A ativista dos direitos dos animais e apoiante da extrema direita morreu no dia 28 de dezembro, aos 91 anos, na sua casa, no sul de França.
Outrora uma das mulheres mais fotografadas do mundo e uma sereia de cinema definidora da década de 1960, a cerimônia acontecerá na igreja católica Notre-Dame-de-l'Assomption na presença de convidados da família e da Fundação Brigitte Bardot para a Proteção dos Animais.
O atendimento terá início às 11h, segundo a fundação.
As autoridades locais afirmaram que a cerimónia será transmitida ao vivo em grandes ecrãs instalados no porto e em duas praças da pequena localidade, permitindo aos residentes e admiradores acompanhar a despedida.
Após o serviço religioso, Bardot será enterrado “na mais estrita privacidade” num cemitério com vista para o Mar Mediterrâneo, segundo a Câmara Municipal de Saint-Tropez.
Há muito ela chamava Saint-Tropez de seu refúgio da celebridade que outrora fez dela um nome familiar.
Uma homenagem pública será realizada nas proximidades para os admiradores da mulher cuja imagem outrora simbolizou a libertação e a sensualidade da França do pós-guerra.
“Brigitte Bardot estará sempre associada a Saint-Tropez, da qual foi a embaixadora mais deslumbrante”, afirmou a Câmara Municipal na semana passada. “Com sua presença, personalidade e aura, ele marcou a história da nossa cidade.”
Bardot se estabeleceu há décadas em sua vila costeira, La Madrague, e se aposentou do cinema em 1973, aos 39 anos, durante uma carreira internacional que abrangeu mais de duas dúzias de filmes.
Mais tarde, ela emergiu como ativista dos direitos dos animais, fundando e mantendo uma fundação dedicada à proteção dos animais.
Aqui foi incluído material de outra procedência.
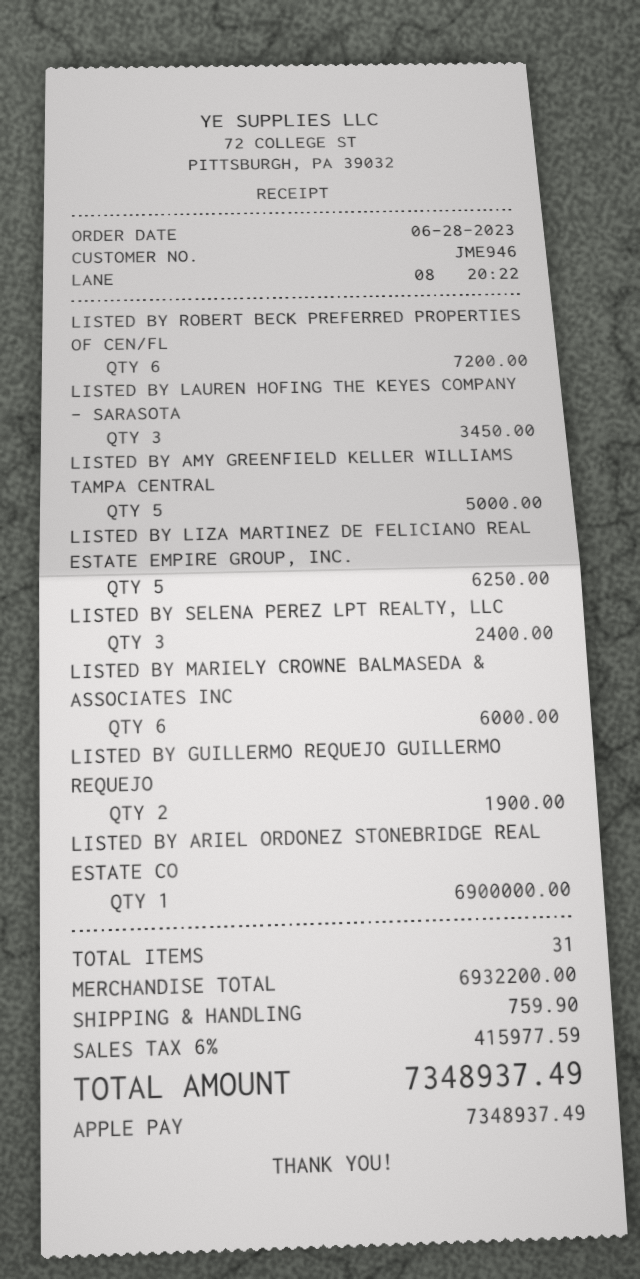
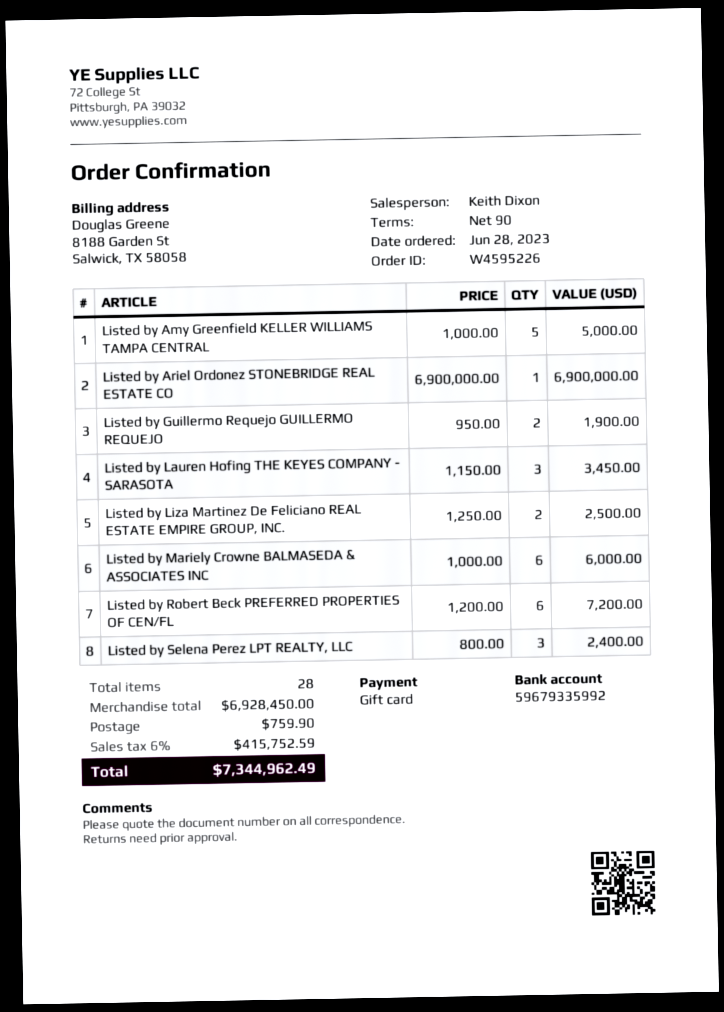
payment method: Apple Pay -> gift card
LISTED BY LIZA MARTINEZ DE FELICIANO REAL ESTATE EMPIRE GROUP, INC.: 5 for 6250.00 -> 2 for 2500.00
total quantity: 31 -> 28
subtotal: 6932200.00 -> 6928450.00
tax: 6% = 415977.59 -> 6% = 415752.59
total: 7348937.49 -> 7344962.49

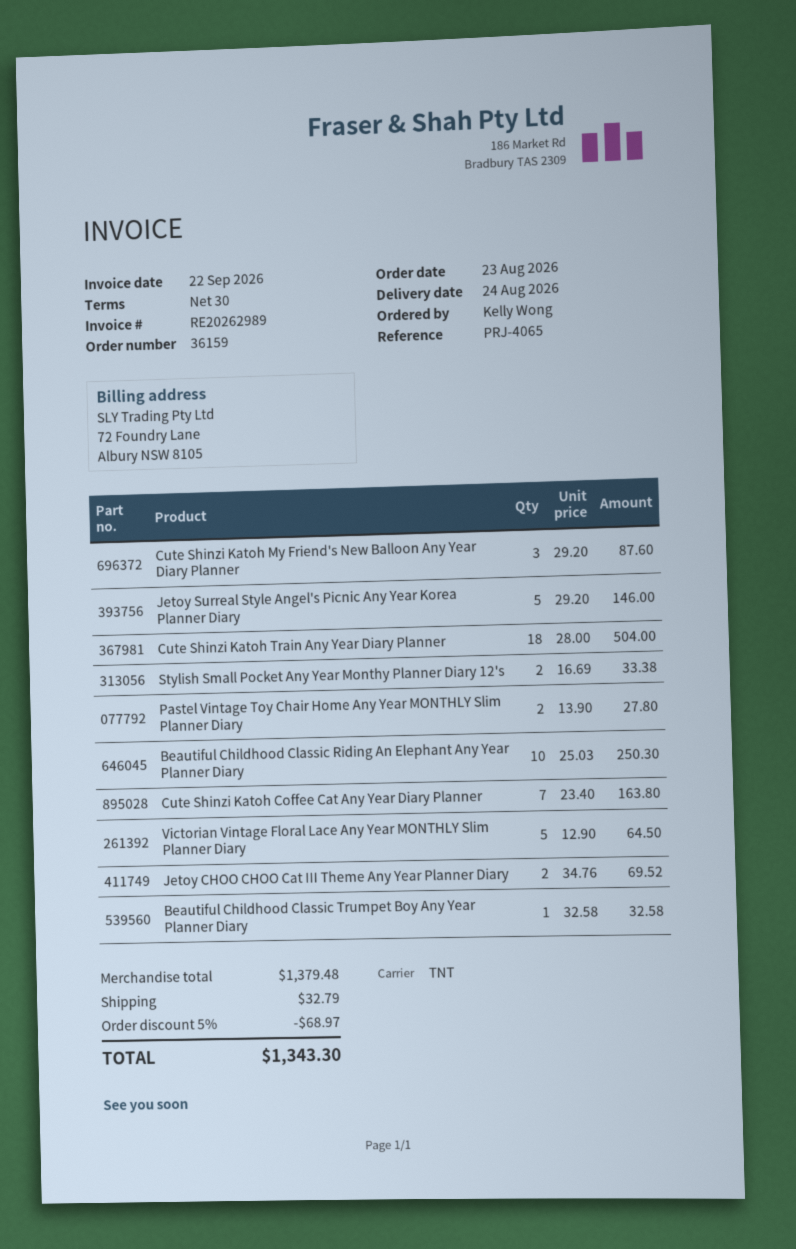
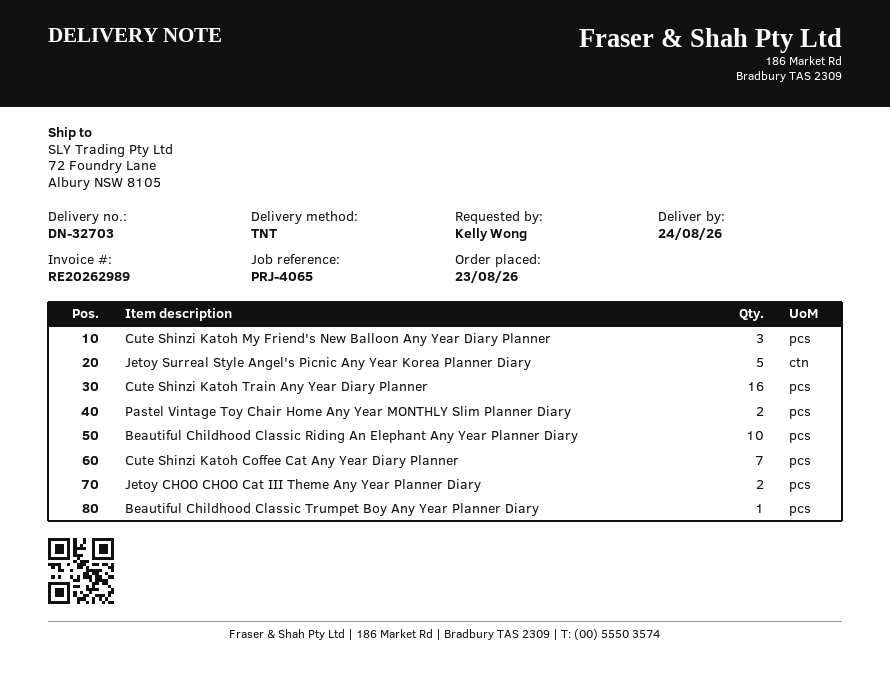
Cute Shinzi Katoh Train Any Year Diary Planner: 18 -> 16
Stylish Small Pocket Any Year Monthy Planner Diary 12's: 2 -> none
Victorian Vintage Floral Lace Any Year MONTHLY Slim Planner Diary: 5 -> none

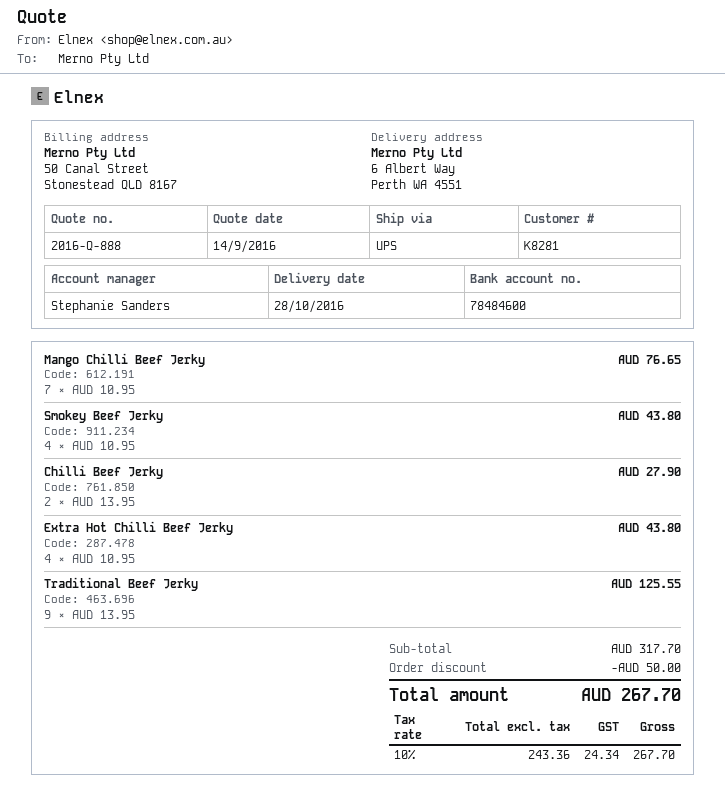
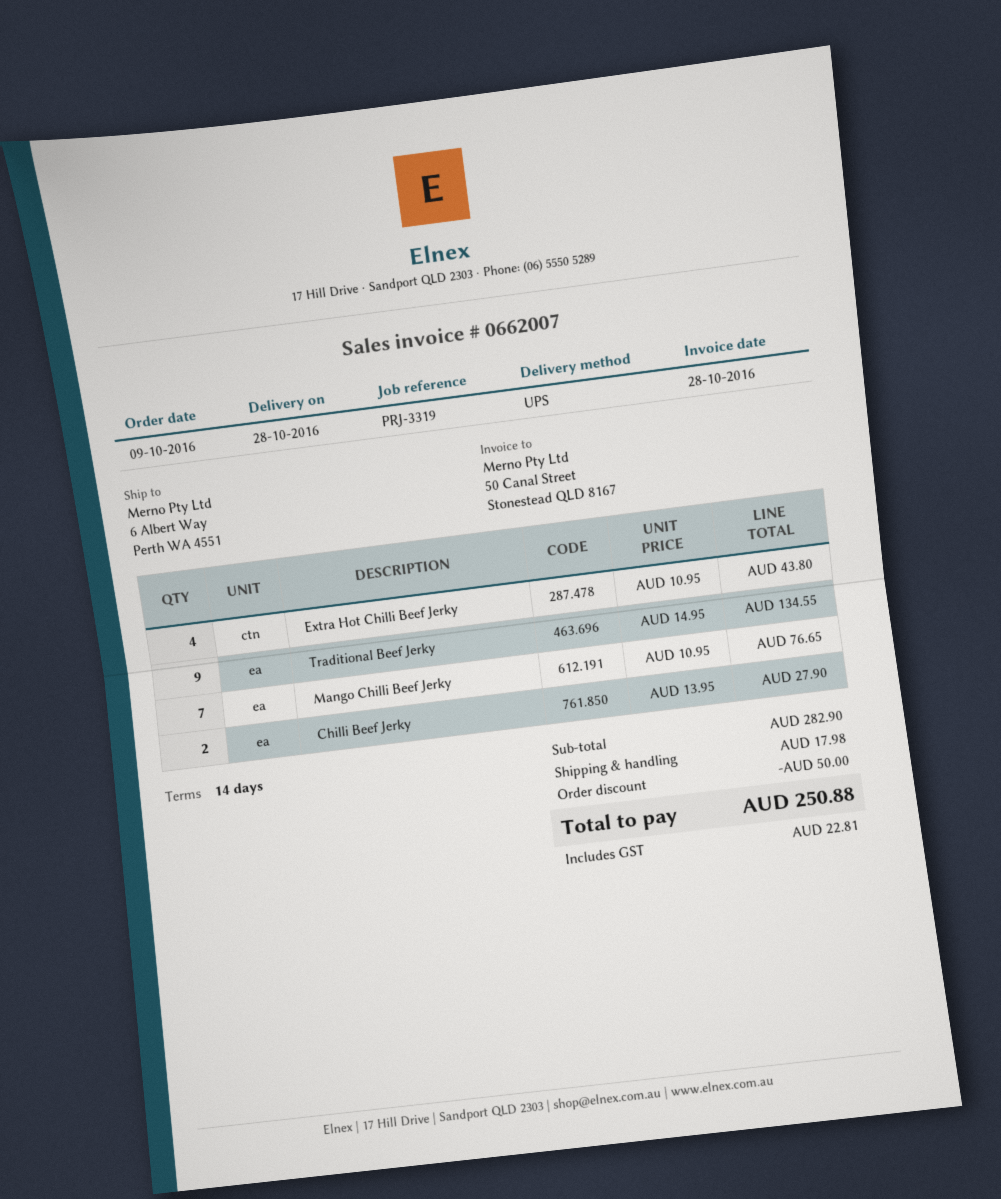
Smokey Beef Jerky: 4 x 10.95 = 43.80 -> none
Traditional Beef Jerky: 9 x 13.95 = 125.55 -> 9 x 14.95 = 134.55
subtotal: 317.70 -> 282.90
shipping: none -> 17.98
tax: 24.34 -> 22.81
total: 267.70 -> 250.88

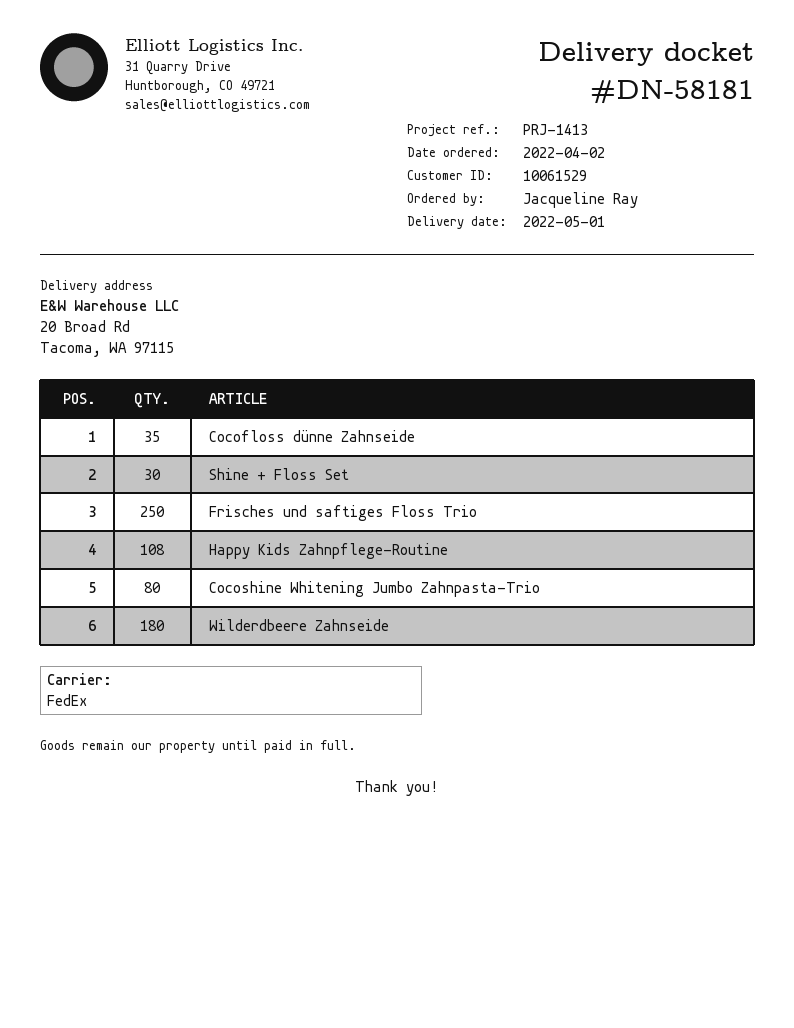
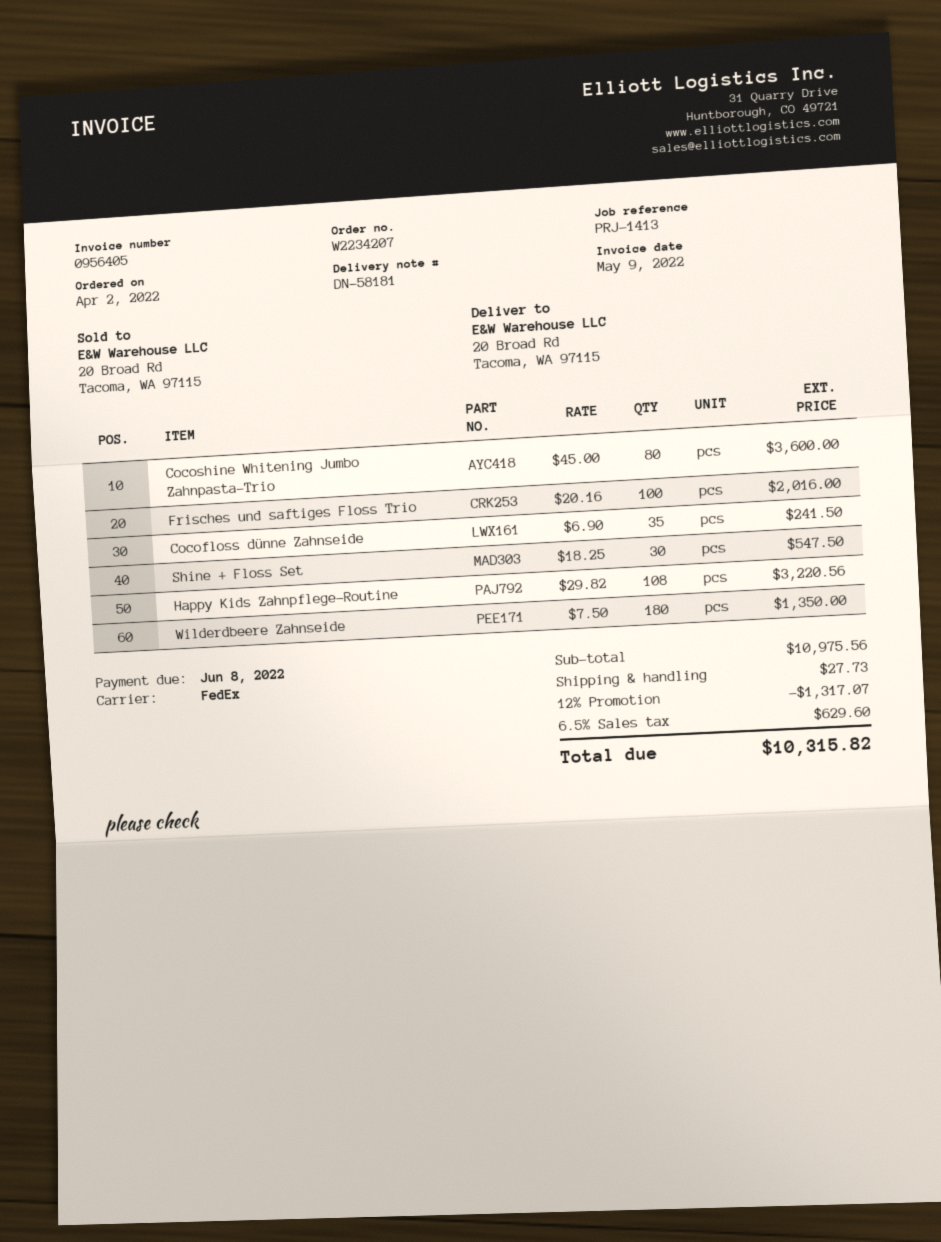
Frisches und saftiges Floss Trio: 250 -> 100

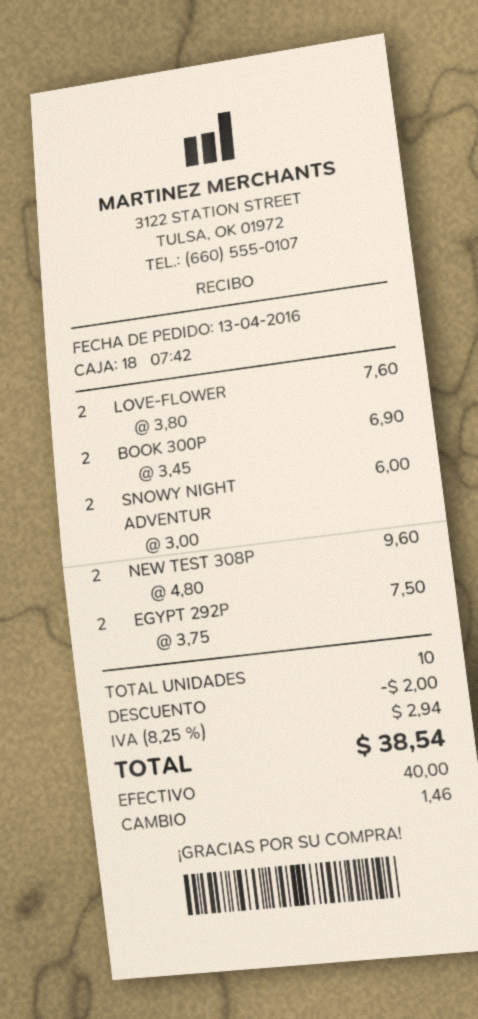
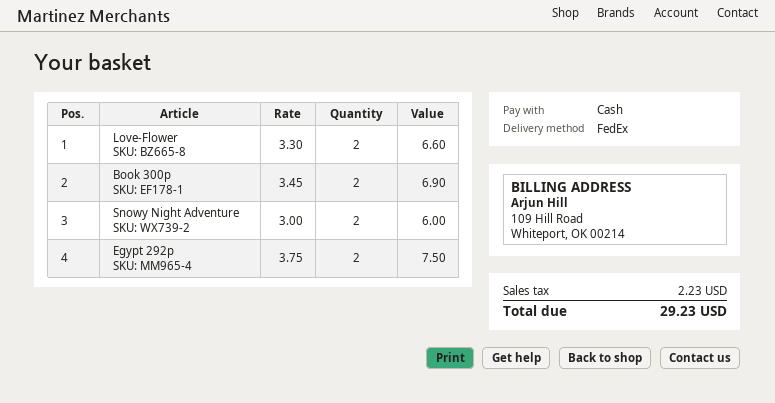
LOVE-FLOWER: 2 x 3.80 = 7.60 -> 2 x 3.30 = 6.60
NEW TEST 308P: 2 x 4.80 = 9.60 -> none
discount: 2.00 -> none
tax: 2.94 -> 2.23
total: 38.54 -> 29.23

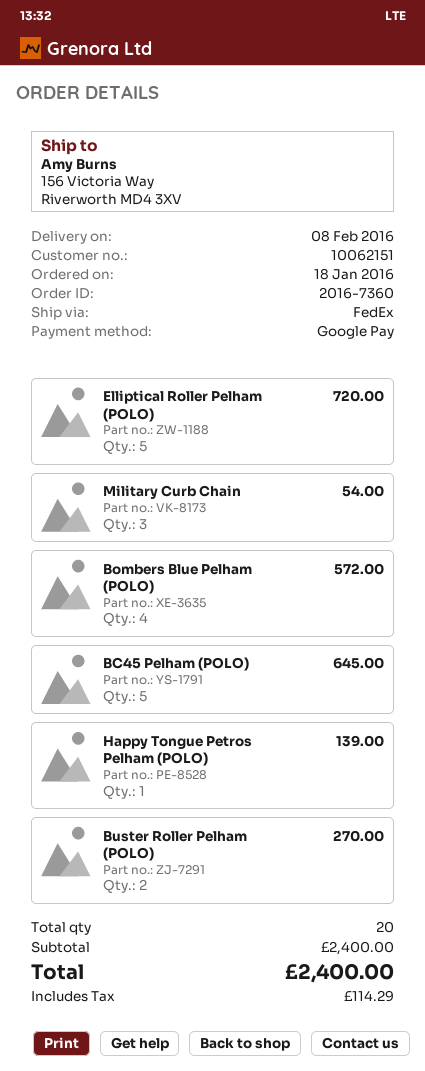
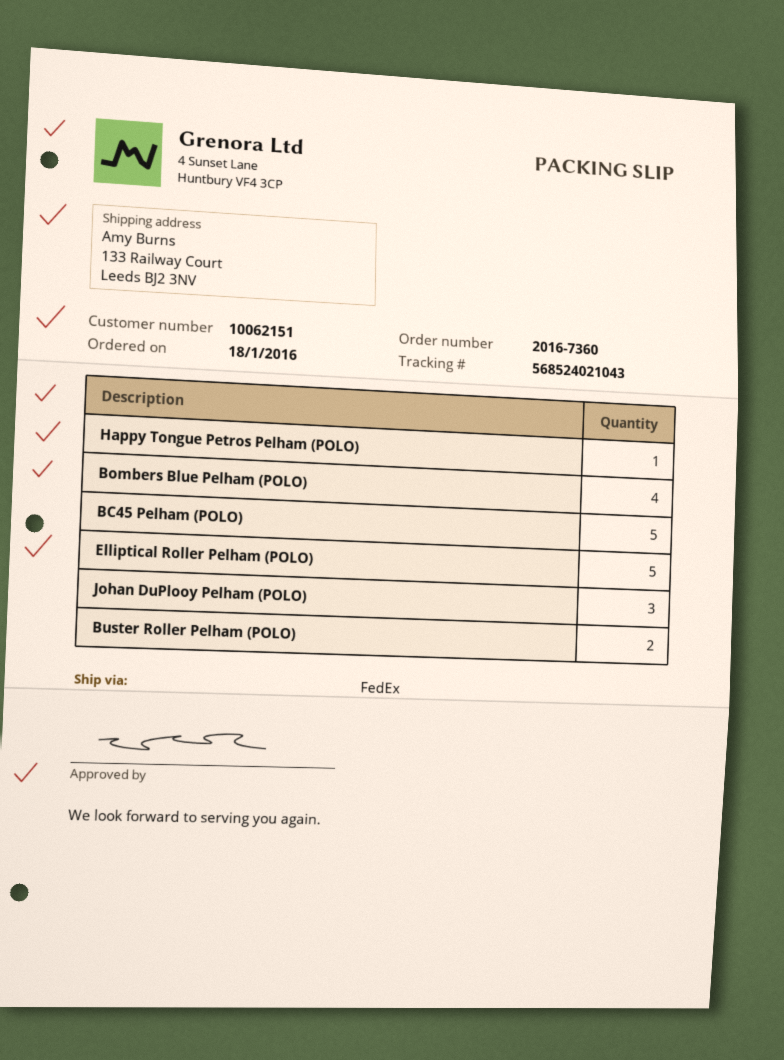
ship to: 156 Victoria Way, Riverworth MD4 3XV -> 133 Railway Court, Leeds BJ2 3NV
Military Curb Chain: 3 -> none
Johan DuPlooy Pelham (POLO): none -> 3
Embora tenha se aposentado da indústria cinematográfica, ela permaneceu uma figura pública altamente visível e muitas vezes controversa ao longo de décadas de ativismo militante pelos direitos dos animais e ligações com a política de extrema direita.
Ela será sepultada no chamado cemitério marinho, onde também estão sepultados seus pais.
O cemitério, com vista para o Mar Mediterrâneo, é também o local de descanso final de várias figuras culturais, incluindo o cineasta Roger Vadim, primeiro marido de Bardot, que dirigiu o seu filme de sucesso “E Deus Criou a Mulher”, um papel que a tornou uma estrela global.